There you go Neil I had to look it up too !!


----------



## cboots (Aug 16, 2004)

For the enlightenment of youse ignorant Poms, Harold Holt was a prime minister of Australia who drowned whilst swimming in rough seas, probably thought he could walk on water. The irony is that there is a large swimming complex named after him out on the Mornington Peninsula. That is why we have no satirists in Australia, everyone would take them seriously.
CBoots


----------



## Gulpers (Sep 8, 2005)

cboots said:


> No way, Lord Lucan underwent plastic surgery in Mexico and is now known as Paris Hilton, and, as everyone in Australia knows, Harold Holt lives onboard a Chinese nuclear submarine where he is a revered professor of the Thoughts of Chairman Mao. Ever in the interests of historical accuracy,
> CBoots


Very good cboots! (Applause)


----------



## trotterdotpom (Apr 29, 2005)

Harold Holt's disappearance was forecast years earlier by the Beatles in their song: "Yellow Submarine".

John T.


----------



## Steve Woodward (Sep 4, 2006)

Must be the trauma, or on a lighter note perhaps he was up a creek without a paddle (Jester) 
Thankfully he is back with his family and they can now begin to start anew
Steve


----------



## Riptide (Aug 21, 2007)

It looks as though his wife has gone to Panama.?
Kenny.


----------



## Tmac1720 (Jun 24, 2005)

Just for Coastie, all together now sing along with me:
"John Stonehouse went swimming
when his bank was a failure.
He jumped in at Miami
and he swam to Australia" (Wave)


----------



## Gavin Gait (Aug 14, 2005)

Apparently the Police were tipped off that there was a Panama connection 3 or 4 months ago ( just before his wife went there ) , also this guy sold a house for cash in the months immediately prior to going missing so something just doesn't add up !!!


----------



## Richard Green (Apr 9, 2006)

Maybe there's a hefty life insurance policy lurking somewhere in the background.....In any event a fascinating story..........which I'm sure will net them millions when they sell the rights to Steven Spielberg and Dreamworks with Tom Cruise in the lead role and Dolly "Steeltown" Parton as his wife...


----------



## Sister Eleff (Nov 28, 2006)

There was a report here in Australia that he had reappeared but his wife was missing apparently had moved to Australia!


----------



## trotterdotpom (Apr 29, 2005)

They all end up Downunder, Sister - Lord Lucan, John Stonehouse, Ronnie Biggs, you, me....the list is endless.

John T.


----------



## benjidog (Oct 27, 2005)

What I thought was particularly stupid about the reporting of this case was the UK newspaper headlines proclaiming "Missing canoeist back from the dead" or similar.

This was not a case of resurrection at all - he was not "back from the dead" but merely back from wherever he sloped off to for the last 5 years.

Bah!
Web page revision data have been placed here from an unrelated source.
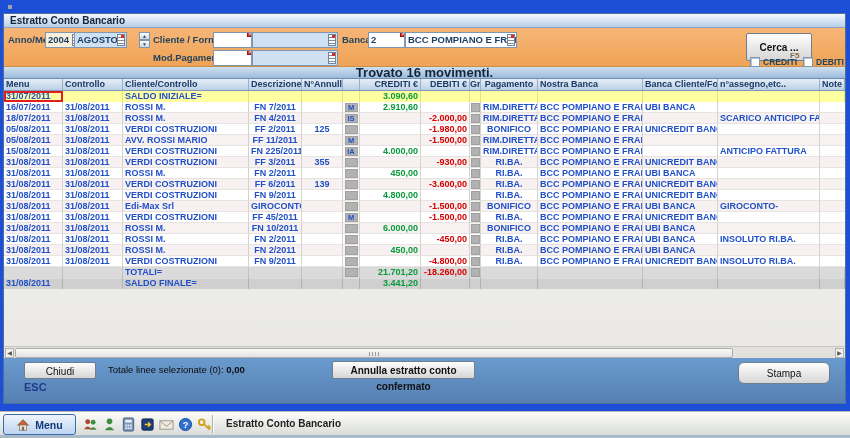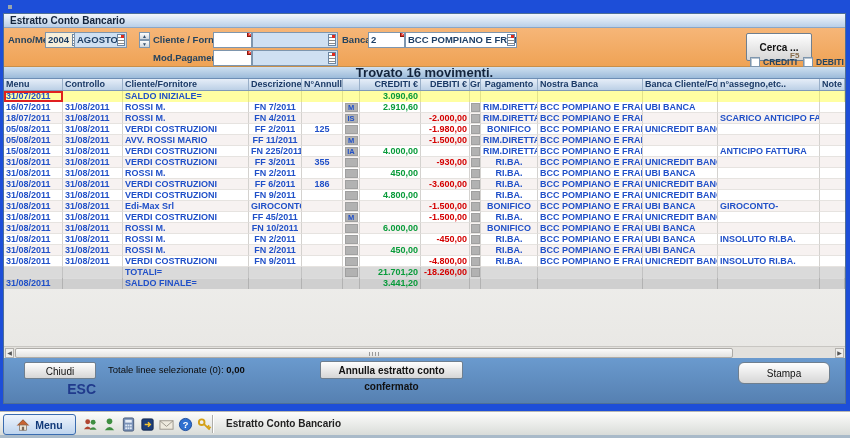--- a/index.html
+++ b/index.html
@@ -182,7 +182,7 @@
       <div class="trow thead" id="thead">
           <div class="cell c0">Menu</div>
           <div class="cell c1">Controllo</div>
-          <div class="cell c2">Cliente/Fornitore</div>
+          <div class="cell c2">Cliente/Controllo</div>
           <div class="cell c3">Descrizione</div>
           <div class="cell c4">N°Annulla.</div>
           <div class="cell c5"></div>

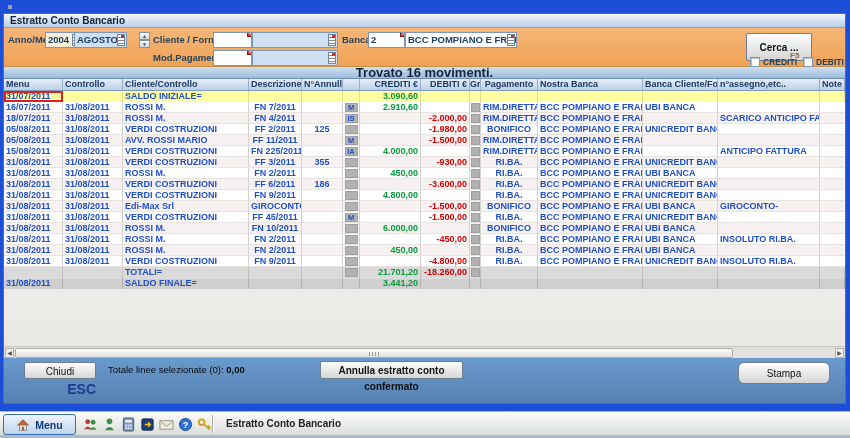--- a/index.html
+++ b/index.html
@@ -357,7 +357,7 @@
             <div class="cell c1 txt-blue">31/08/2011</div>
             <div class="cell c2 txt-blue">VERDI COSTRUZIONI</div>
             <div class="cell c3 txt-blue">FF 6/2011</div>
-            <div class="cell c4 txt-blue">186</div>
+            <div class="cell c4 txt-blue">139</div>
             <div class="cell c5">
               <span class="flagbox"></span>
             </div>

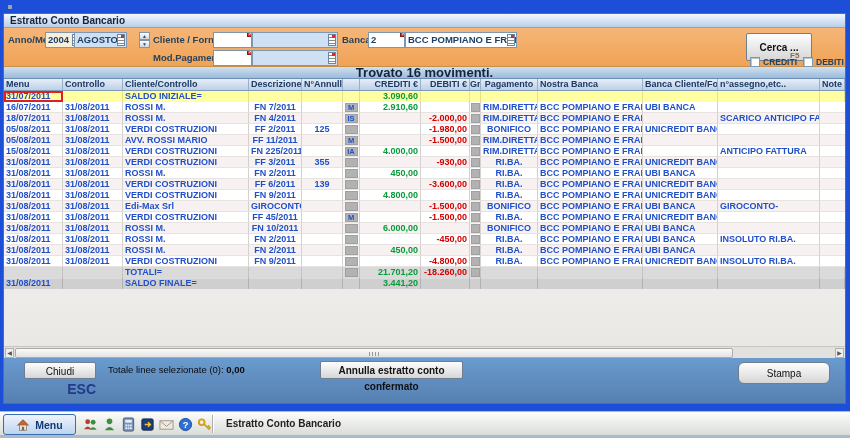--- a/index.html
+++ b/index.html
@@ -90,7 +90,7 @@
             font-size:14px;font-weight:bold;color:#203a8c;}
   .tot-sel{position:absolute;left:104px;top:6px;font-size:9.5px;color:#0c0c0c;}
   .tot-sel b{font-weight:bold;}
-  .annulla-btn{position:absolute;left:316px;top:3px;width:143px;height:18px;line-height:16px;font-weight:bold;}
+  .annulla-btn{position:absolute;left:328px;top:3px;width:143px;height:18px;line-height:16px;font-weight:bold;}
   .stampa-btn{position:absolute;left:734px;top:4px;width:92px;height:22px;line-height:15px;border-radius:6px;}
 
   

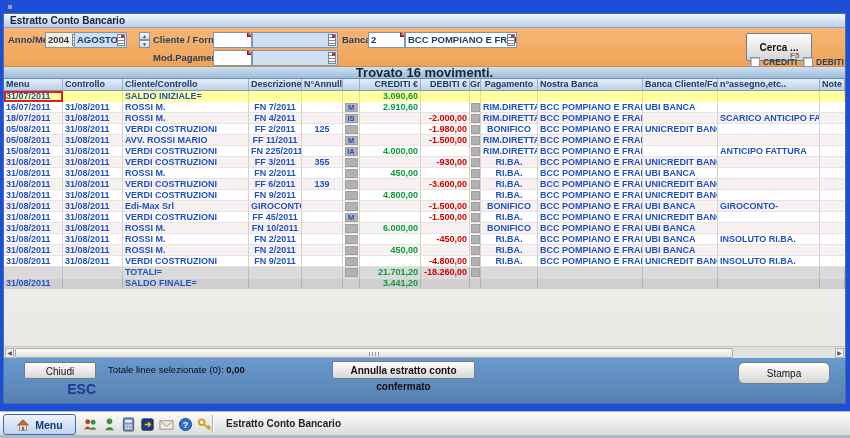--- a/index.html
+++ b/index.html
@@ -86,8 +86,8 @@
   .footer{position:absolute;left:0;top:344px;width:100%;height:47px;
           background:linear-gradient(to bottom,#6a9ace,#557fb0);}
   .chiudi-btn{position:absolute;left:20px;top:4px;width:72px;height:17px;line-height:15px;}
-  .esc-hint{position:absolute;left:20px;top:23px;width:72px;text-align:right;
-            font-size:14px;font-weight:bold;color:#203a8c;}
+  .esc-hint{position:absolute;left:20px;top:23px;width:72px;text-align:left;
+            font-size:11px;font-weight:bold;color:#203a8c;}
   .tot-sel{position:absolute;left:104px;top:6px;font-size:9.5px;color:#0c0c0c;}
   .tot-sel b{font-weight:bold;}
   .annulla-btn{position:absolute;left:328px;top:3px;width:143px;height:18px;line-height:16px;font-weight:bold;}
Humbug! (I am practising ready for Christmas)

Brian


----------



## JoK (Nov 12, 2006)

I see he is going to be charged with insurance fraud...


----------



## benjidog (Oct 27, 2005)

He would have to be really dumb to come back and hand himself in to the police if it was an insurance fraud. 

I don't think we have heard the end of this by a long chalk.

Incidentally, in my opinion, the biggest perpetrators of insurance fraud are the insurance companies who, having taken your money, will do everything they can to avoid paying out even on genuine claims! (Cloud) 

Brian


----------



## non descript (Nov 18, 2005)

benjidog said:


> Incidentally, in my opinion, the biggest perpetrators of insurance fraud are the insurance companies who, having taken your money, will do everything they can to avoid paying out even on genuine claims! (Cloud)
> 
> Brian


Brian
You make a particularly wise and creditable point (Applause) – I for one have long since abandoned any trust in so-called insurance companies, and unless the policy is required by law (e.g. motor vehicle), or logic (e.g. building insurance), I tend to avoid any insurance policies like the plague and turn instead to self-insurance as a better way.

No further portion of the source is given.